Allow teachers time to build up proficiency in one area and/or with a specific co-teacher before changing up their course loads

  • Okay, this semester I have 3 different co-teachers that I am working with and 2 different subject preparations.
    • I teach 2 Economics classes with 2 different teachers and 1 World History class. 
    • The students on my instructional caseload range from independent with minor accommodations to IQ’s of 42 but adaptive skills that put them in the MID range landing them in the general education setting.
    • 1 Econ teacher teaches the textbook and 1 Econ teacher is learning how to teach the frameworks (our suggested state course map developed through teacher collaboration).
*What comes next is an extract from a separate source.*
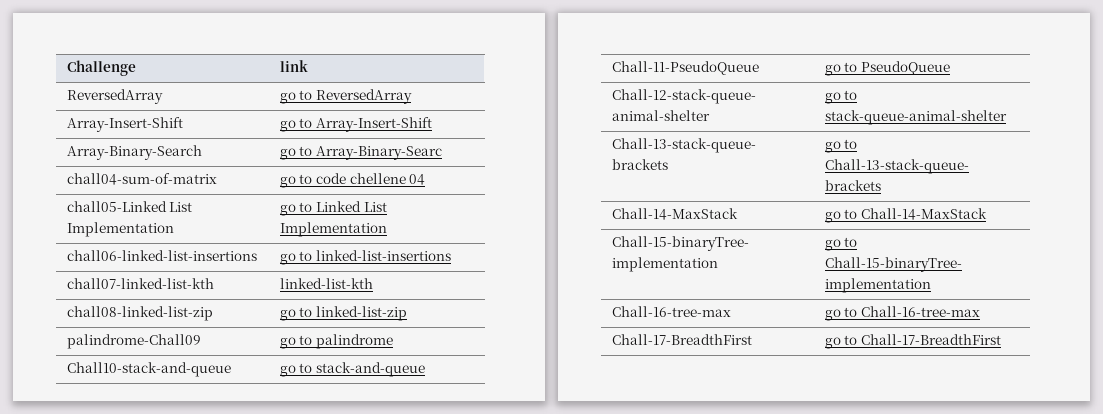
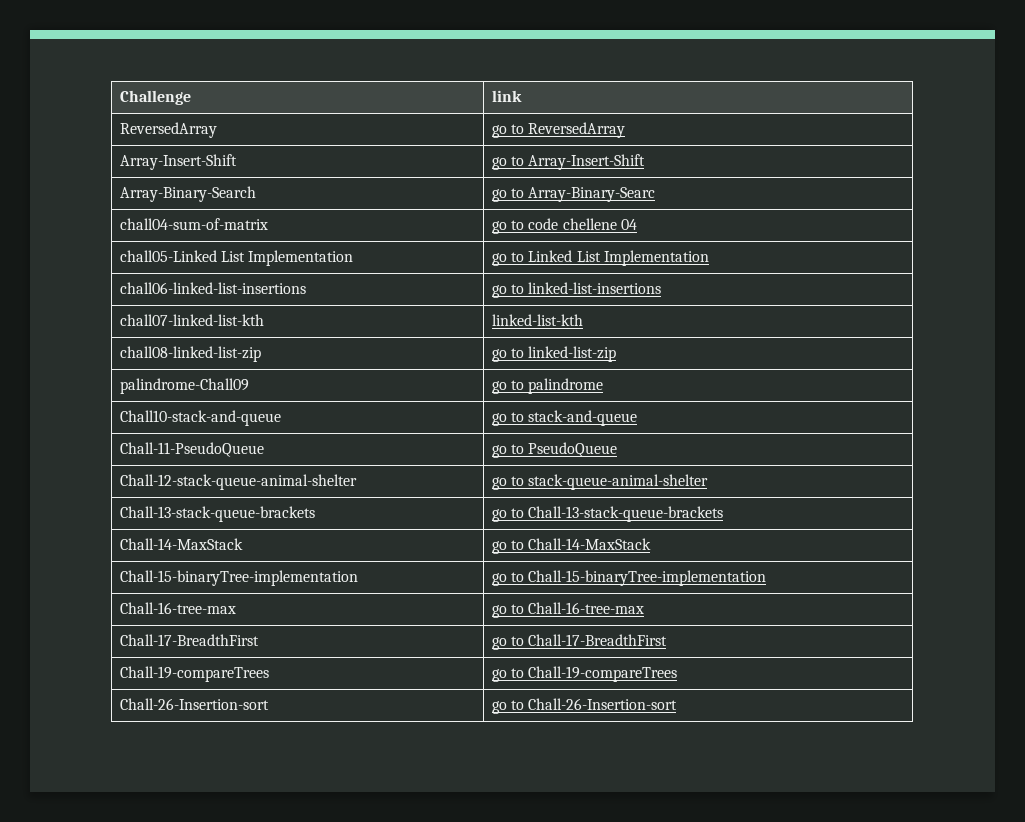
(1002, 339) none -> [119,666,269,682] [491,666,678,682] [119,698,269,710] [491,698,678,714] // Chall-19-compareTrees | go to Chall-19-compareTrees // Chall-26-Insertion-sort | go to Chall-26-Insertion-sort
So neither teacher is teaching the same thing at the same time. My co-teacher in World History has only 1 section of WH and 2 World Geography classes. She has taught the text book before but is now moving into using the frameworks.
    • I may get to work with 1 of the Econ teachers again next semester… that will be the only consistency in my schedule.
  • The administrative expectations for me (and yeah… they and the teachers I work with know my background in instruction….) are to: 
    • Teach the GPS standards to proficiency in an effective standards based classroom environment using Best Practices.
      • This would be demonstrated by 80% of my students passing the required, standardized, on grade level, End of Course Exam with a score of 80%.
    • Develop an effective co-teaching environment that allows for collaboration and effective differentiated instruction that meets the needs of all the students in the room by:
      • Making appropriate accommodations, not modifications (they are receiving Carnegie unit credit), 
      • Progress monitoring the students on my instructional caseload on a bi-monthly basis as indicated on their IEP, chart my data, and send it home every 4.5 weeks.
      • Communicating and interceding on behalf of all the students on my caseload, regardless of whether or not they are on my instructional load.
And I can do this… BUT… I need a foundation of effective instruction to build from.

If:

    • The instruction in the existing classroom is textbook driven…
    • Is content teacher directed and the kids still sit in rows…
    • The Smart Board/Promethean Board is used as a projector screen…
    • The students assigned to my instructional caseload are inappropriately placed…
    • Don’t have access to or a space for my cart…
I am going to fail in some way to meet your expectations and/or my student’s needs.

So I have spent the semester:

    • Working with my co-teachers to develop a relationship that may or may not ever be used again.
    • Introduced some instructional ideas that are based around best practices of a standards based classroom (to mixed reviews)
    • Differentiated where I could and modified the curriculum where I couldn’t
    • Don’t even ask me about Progress monitoring or why my test scores suck …. Just write me up.
Set a clear and consistent mission… belief statement… priority… for your instructional staff. Be clear on what you want me to accomplish, and then put me in a position to be successful in meeting those expectations.

Since being out of the tower and back in reality… there is not much that has changed in my initial belief on effective instruction… the key to an effective classroom is organization and planning. If, as an administrator, I am not getting effective instruction from my staff, I need to look in the mirror to the amount of organization and planning that I am putting in to placing them in positions to be effective.